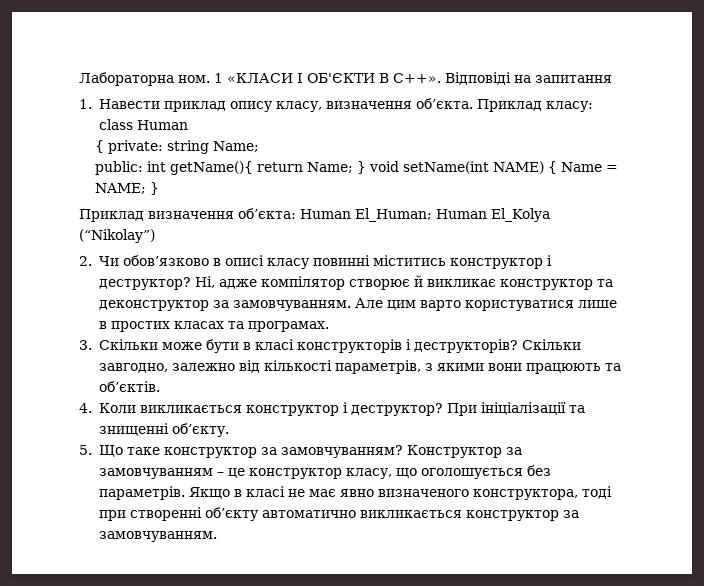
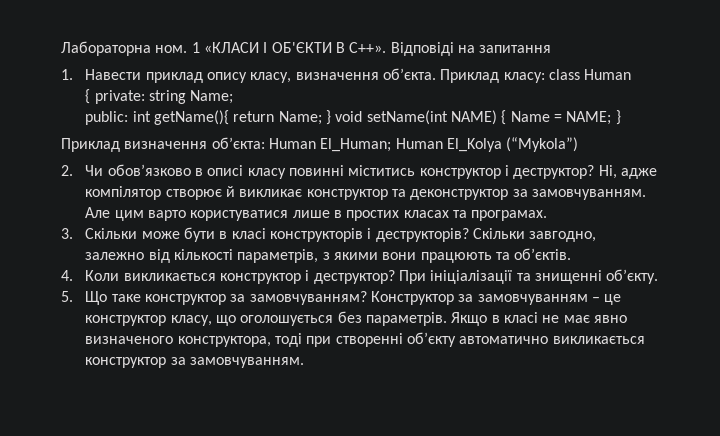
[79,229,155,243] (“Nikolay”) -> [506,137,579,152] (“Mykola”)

++++++

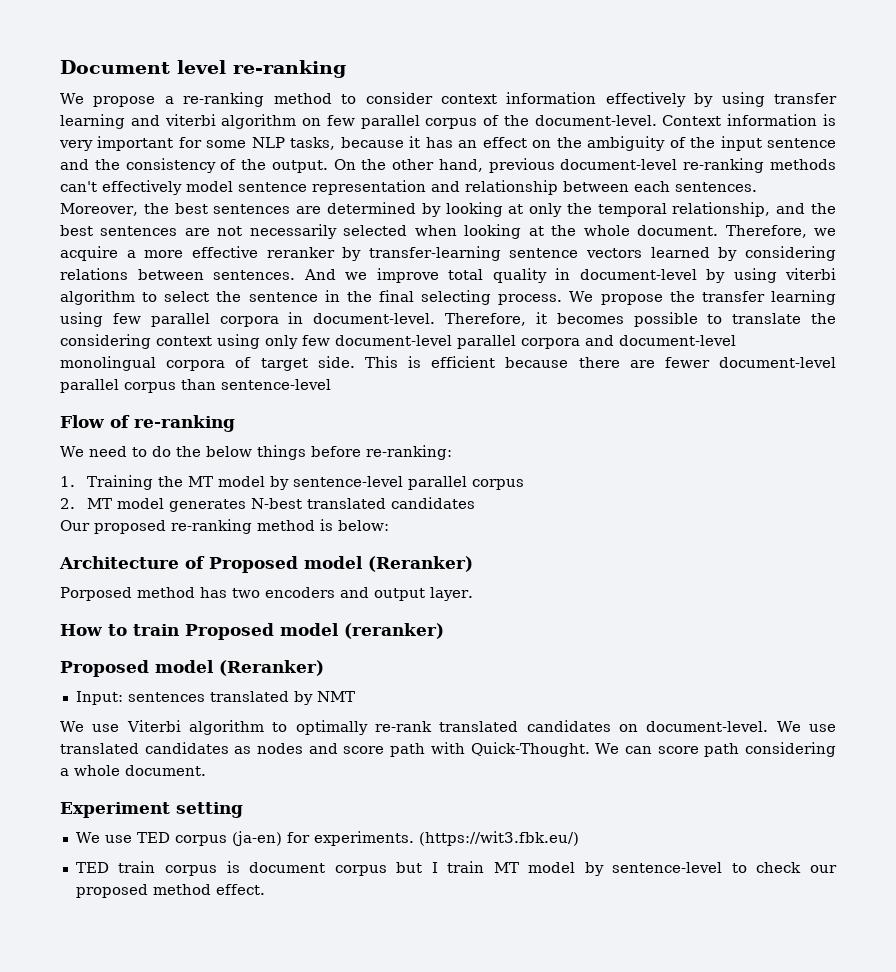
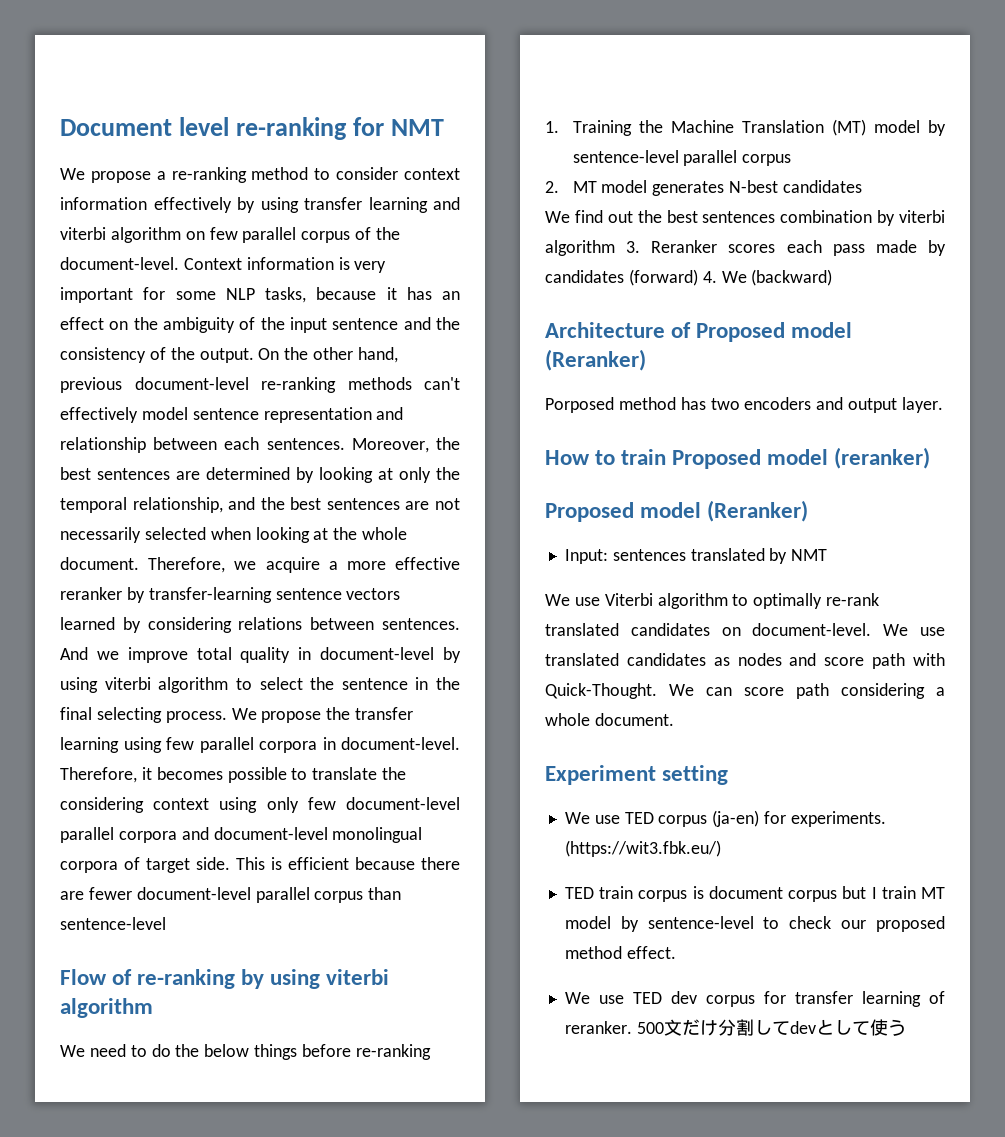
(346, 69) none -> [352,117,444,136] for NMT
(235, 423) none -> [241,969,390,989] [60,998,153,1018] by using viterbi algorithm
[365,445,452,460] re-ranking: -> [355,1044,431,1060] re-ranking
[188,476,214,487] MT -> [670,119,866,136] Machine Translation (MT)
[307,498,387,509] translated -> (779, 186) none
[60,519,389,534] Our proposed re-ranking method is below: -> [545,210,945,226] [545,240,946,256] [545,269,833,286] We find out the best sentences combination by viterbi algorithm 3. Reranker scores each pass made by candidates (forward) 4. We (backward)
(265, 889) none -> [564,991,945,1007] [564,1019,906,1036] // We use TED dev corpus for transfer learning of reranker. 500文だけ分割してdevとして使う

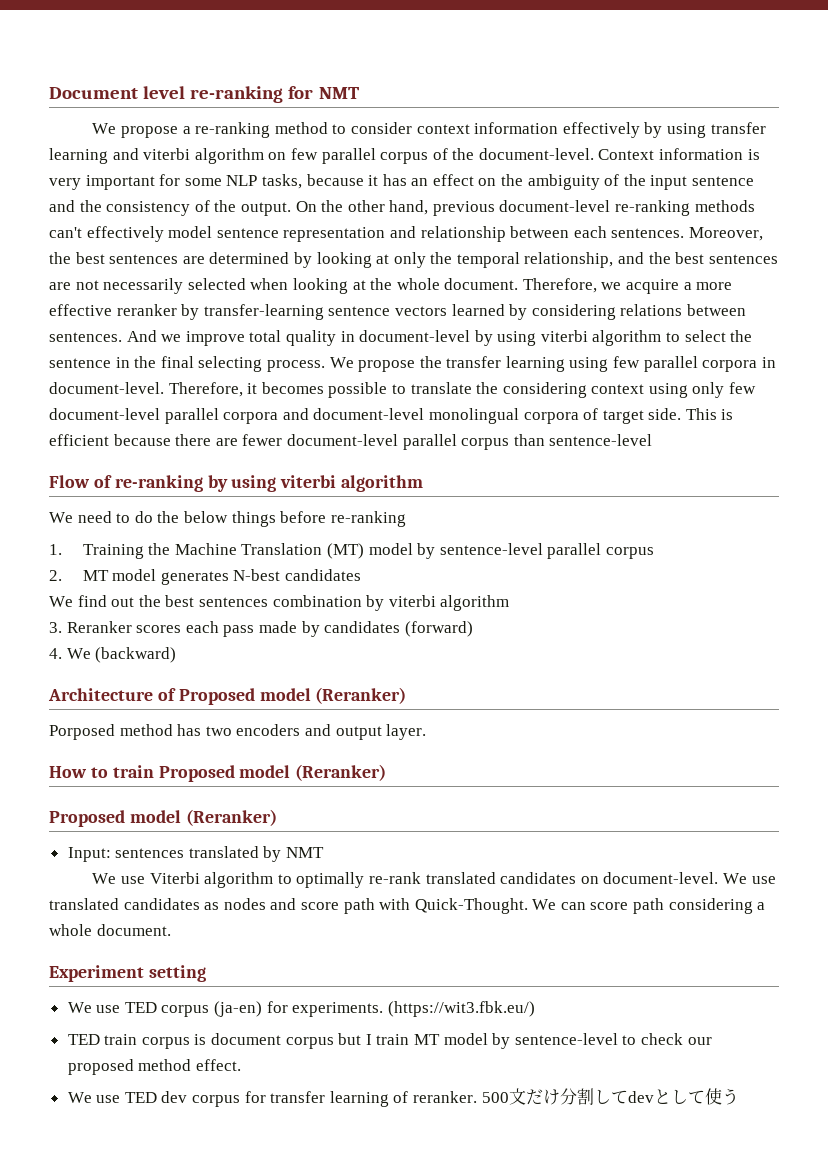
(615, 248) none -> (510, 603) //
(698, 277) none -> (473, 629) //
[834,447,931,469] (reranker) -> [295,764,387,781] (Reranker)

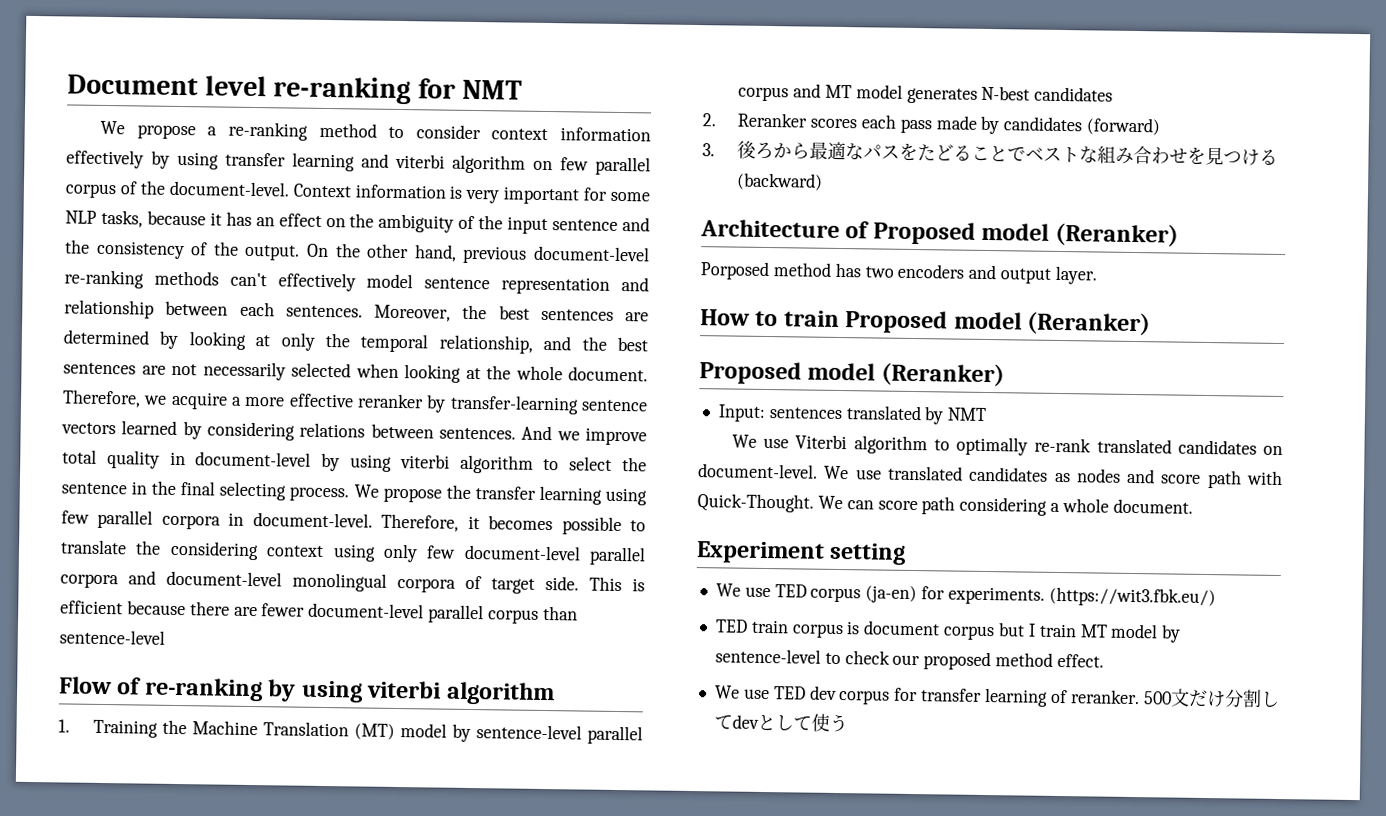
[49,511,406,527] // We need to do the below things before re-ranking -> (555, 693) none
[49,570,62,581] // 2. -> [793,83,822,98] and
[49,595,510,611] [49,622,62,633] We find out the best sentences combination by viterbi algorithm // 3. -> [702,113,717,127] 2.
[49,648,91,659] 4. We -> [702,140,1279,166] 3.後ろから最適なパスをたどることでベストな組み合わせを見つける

++++++

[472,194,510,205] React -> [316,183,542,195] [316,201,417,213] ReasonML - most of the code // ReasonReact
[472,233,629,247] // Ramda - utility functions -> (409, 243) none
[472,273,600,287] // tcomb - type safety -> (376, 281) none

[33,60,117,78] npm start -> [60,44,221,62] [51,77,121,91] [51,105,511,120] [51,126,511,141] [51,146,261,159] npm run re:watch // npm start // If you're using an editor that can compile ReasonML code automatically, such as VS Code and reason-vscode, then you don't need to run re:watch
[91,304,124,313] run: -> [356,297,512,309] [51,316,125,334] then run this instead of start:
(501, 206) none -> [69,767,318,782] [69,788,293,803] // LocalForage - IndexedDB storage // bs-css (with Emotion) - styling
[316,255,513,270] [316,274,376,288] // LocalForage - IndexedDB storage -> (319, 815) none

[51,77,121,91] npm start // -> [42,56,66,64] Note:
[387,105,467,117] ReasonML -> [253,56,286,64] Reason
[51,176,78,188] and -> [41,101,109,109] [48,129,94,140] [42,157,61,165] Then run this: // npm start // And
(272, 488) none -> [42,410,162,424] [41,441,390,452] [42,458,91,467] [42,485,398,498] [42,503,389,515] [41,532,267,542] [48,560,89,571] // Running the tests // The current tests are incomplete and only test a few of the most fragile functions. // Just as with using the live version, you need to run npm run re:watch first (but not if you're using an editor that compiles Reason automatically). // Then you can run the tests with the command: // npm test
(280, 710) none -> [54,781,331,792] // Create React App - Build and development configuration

++++++

PROBLEM REQUIREMENTS:
Look above for the line with "[472,233,629,247] // Ramda" and the line with "[472,273,600,287] // tcomb". Write out those two lines and all the lines between them, exactly, and no others.

YOUR RESPONSE:
[472,233,629,247] // Ramda - utility functions -> (409, 243) none
[472,273,600,287] // tcomb - type safety -> (376, 281) none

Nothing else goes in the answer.